Oxy’s latest apology fails to appease victims
“There’s no big difference between this and the press conference that was held on May 2,” a victim’s family member said after the two-hour closed-door meeting, referring to an earlier convention at the Conrad Hotel in western Seoul when the company’s CEO publicly bowed in front of an army of reporters and promised to “comprehensively” make up for the damages his products had caused.
“They’ve brought us here without a single compensation plan,” the family member added. “We’ve requested that the company’s task force include a lawyer and a medical doctor recommended by someone from our side.”
While Reckitt Benckiser Korea struggles to contain a national boycott after news spread earlier this year that its Oxy line of humidifier sterilizers had killed scores of people, Friday’s meeting between the company and some 80 victims was expected to prove that it was serious about taking responsibility for its actions.
The company earlier this week had sent text messages to the victims who suffered physical damages classified by local health authorities as Level 1 and 2, saying it would offer an official apology and explain ways to help. The message was sent to about 180 people, but only 80 showed up on Friday.
Level 3 and 4 victims, those who didn’t suffer from any lung damage, were not invited. Participants from Friday’s meeting said the company did not mention any plans to meet with members of that group. Reporters were banned from attending the session, held at Hotel Adria in Daejeon, some 99 miles south of Seoul.

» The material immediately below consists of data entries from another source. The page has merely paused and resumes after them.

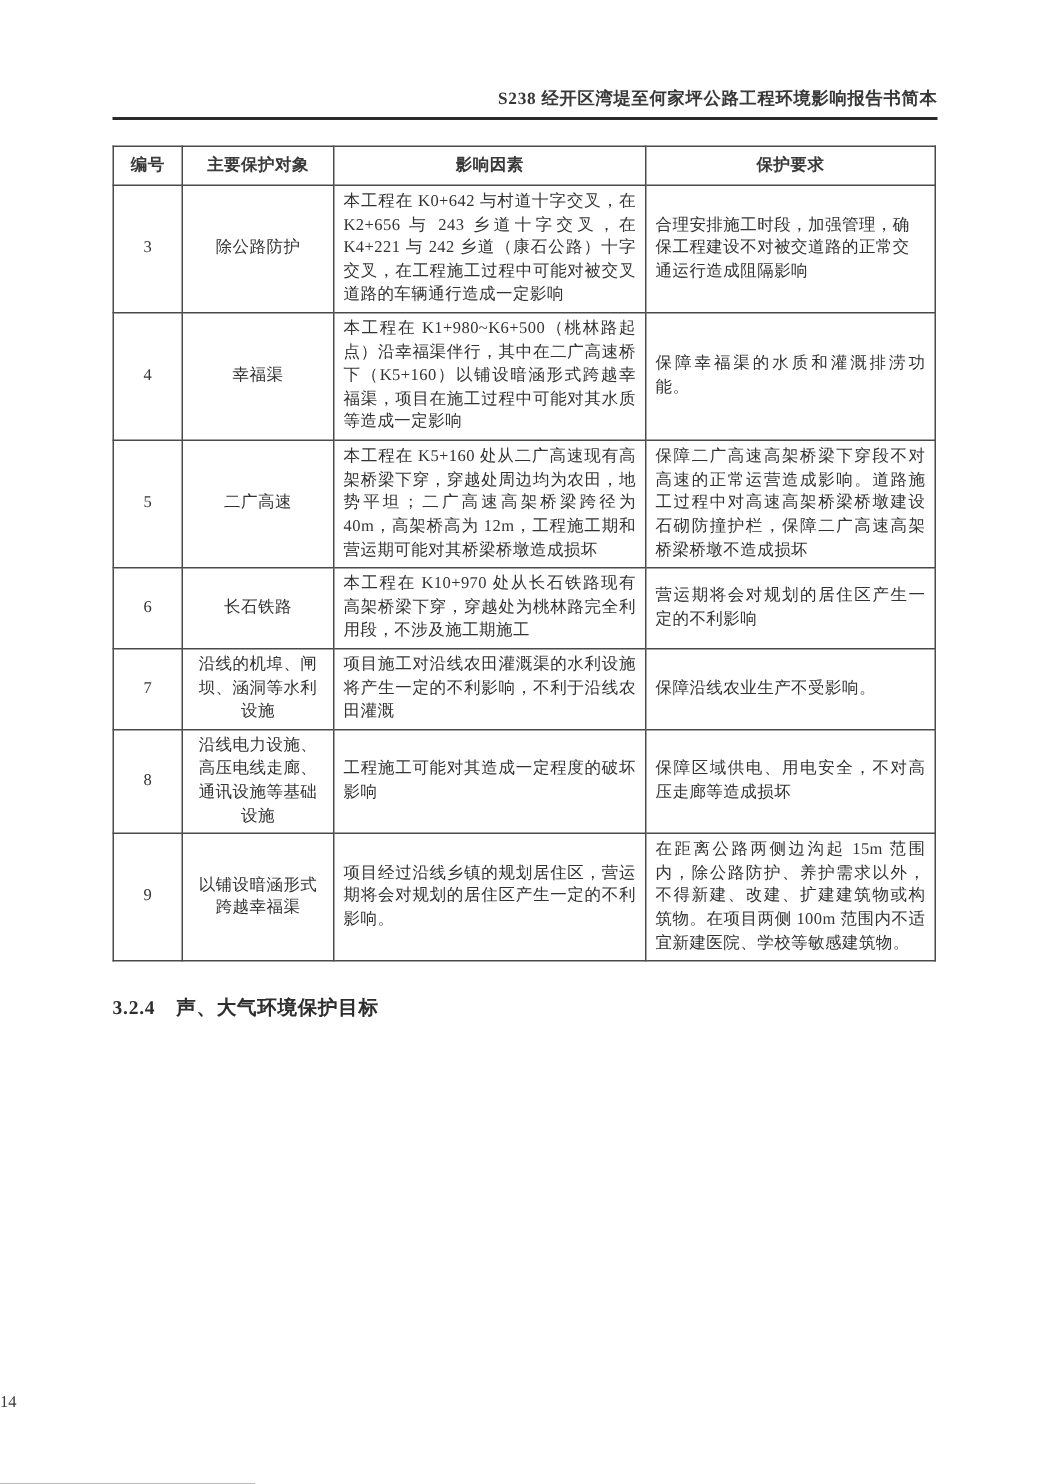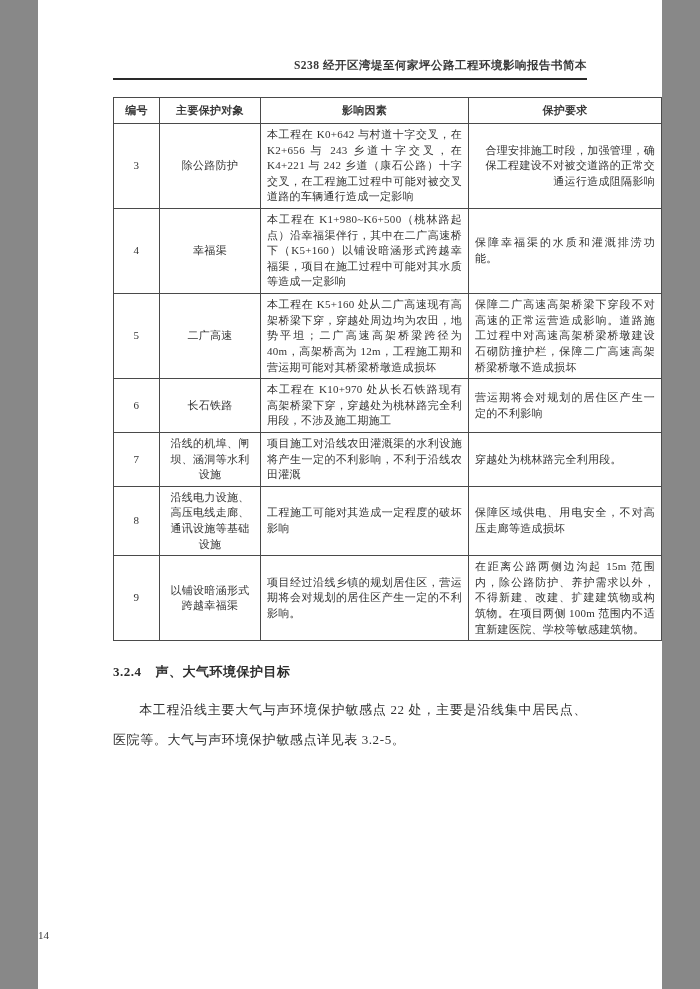--- a/index.html
+++ b/index.html
@@ -6,7 +6,7 @@
   html, body { background: #888; }
   .page {
     position: relative;
-    width: 624px;
+    width: 700px;
     height: 989px;
     margin: 0 auto;
     background: #ffffff;

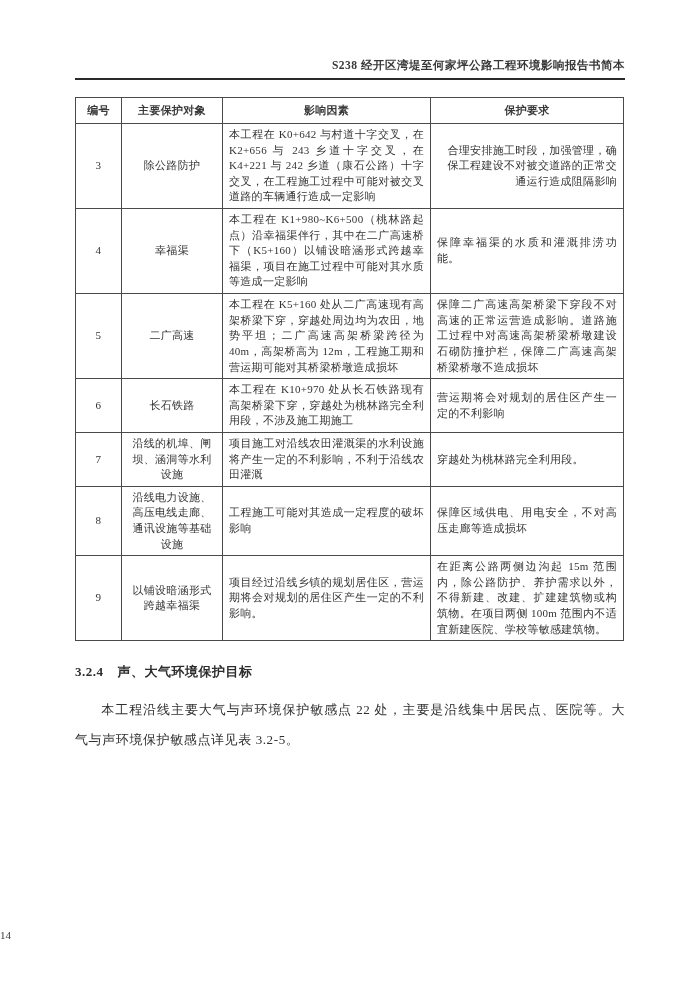--- a/index.html
+++ b/index.html
@@ -59,7 +59,7 @@
   td.cell-object { text-align: center; }
   td.cell-impact { text-align: justify; text-justify: inter-ideograph; }
   td.cell-req    { text-align: justify; text-justify: inter-ideograph; }
-  td.cell-req.center { text-align: right; }
+  td.cell-req.center { text-align: left; }
   .section-heading {
     margin-top: 22px;
     font-size: 13px;

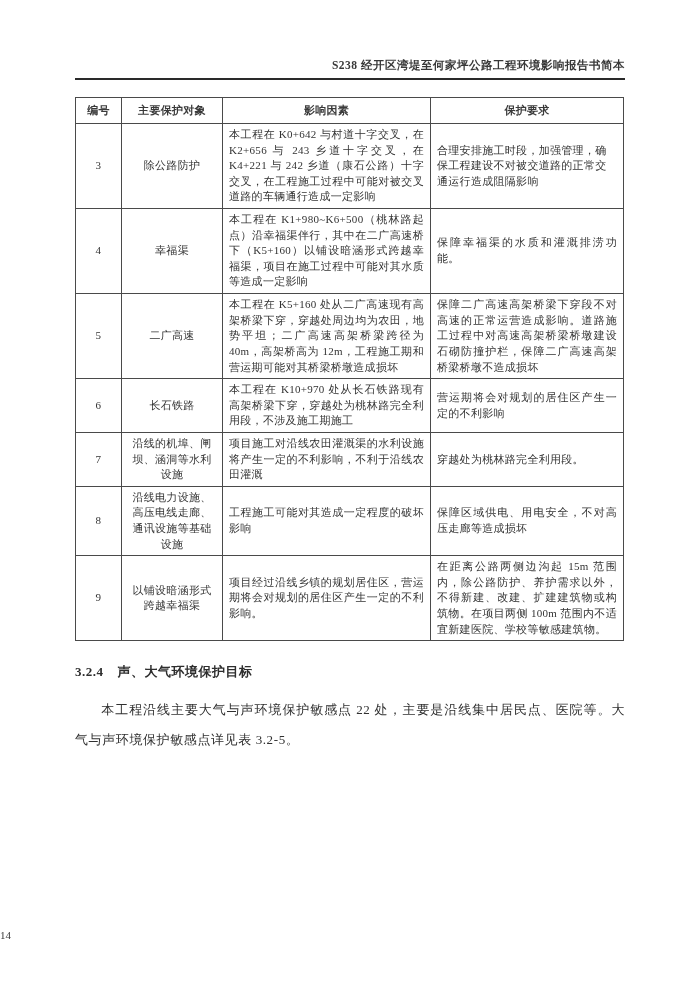--- a/index.html
+++ b/index.html
@@ -140,7 +140,7 @@
           <td class="cell-id">7</td>
           <td class="cell-object">沿线的机埠、闸坝、涵洞等水利设施</td>
           <td class="cell-impact">项目施工对沿线农田灌溉渠的水利设施将产生一定的不利影响，不利于沿线农田灌溉</td>
-          <td class="cell-req">穿越处为桃林路完全利用段。</td>
+          <td class="cell-req">保障沿线农业生产不受影响。</td>
         </tr>
         <tr>
           <td class="cell-id">8</td>

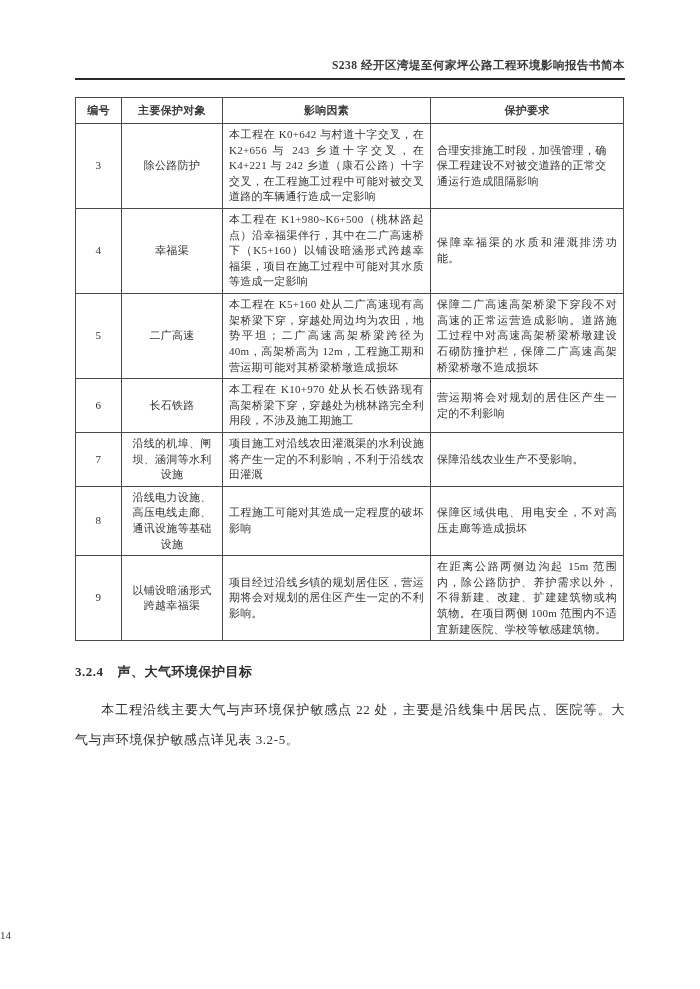--- a/index.html
+++ b/index.html
@@ -161,9 +161,6 @@
       <span class="sec-no">3.2.4</span><span>声、大气环境保护目标</span>
     </div>
 
-    <div class="body-paragraph">
-      <span class="indent"></span><span>本工程沿线主要大气与声环境保护敏感点 22 处，主要是沿线集中居民点、医院等。大气与声环境保护敏感点详见表 3.2-5。</span>
-    </div>
 
   </div>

An attendee said after the convention that Ata Safdar, CEO of Reckitt Benckiser Korea, who was present that day, had told them he was “regretful” for being unable to relieve their physical pain and that he would “pray” and do “everything” he possibly could to support them. The remark came after one victim complained that the medication he was taking to treat a severe cough had weakened his bones, leading to a broken ankle. He now walks on crutches.
The CEO is said to have individually talked with the victims and apologized to them, promising that such intimate meetings will regularly be held from now on. The next such meeting, he said, will be held in Seoul two to three weeks later.
“We were really high on hopes,” said Choi Seung-woon, who leads a group of victims. “We came from all over the country.”
“But it wasn’t worth it,” Choi added. “What I’m feeling now is no different from five years ago.”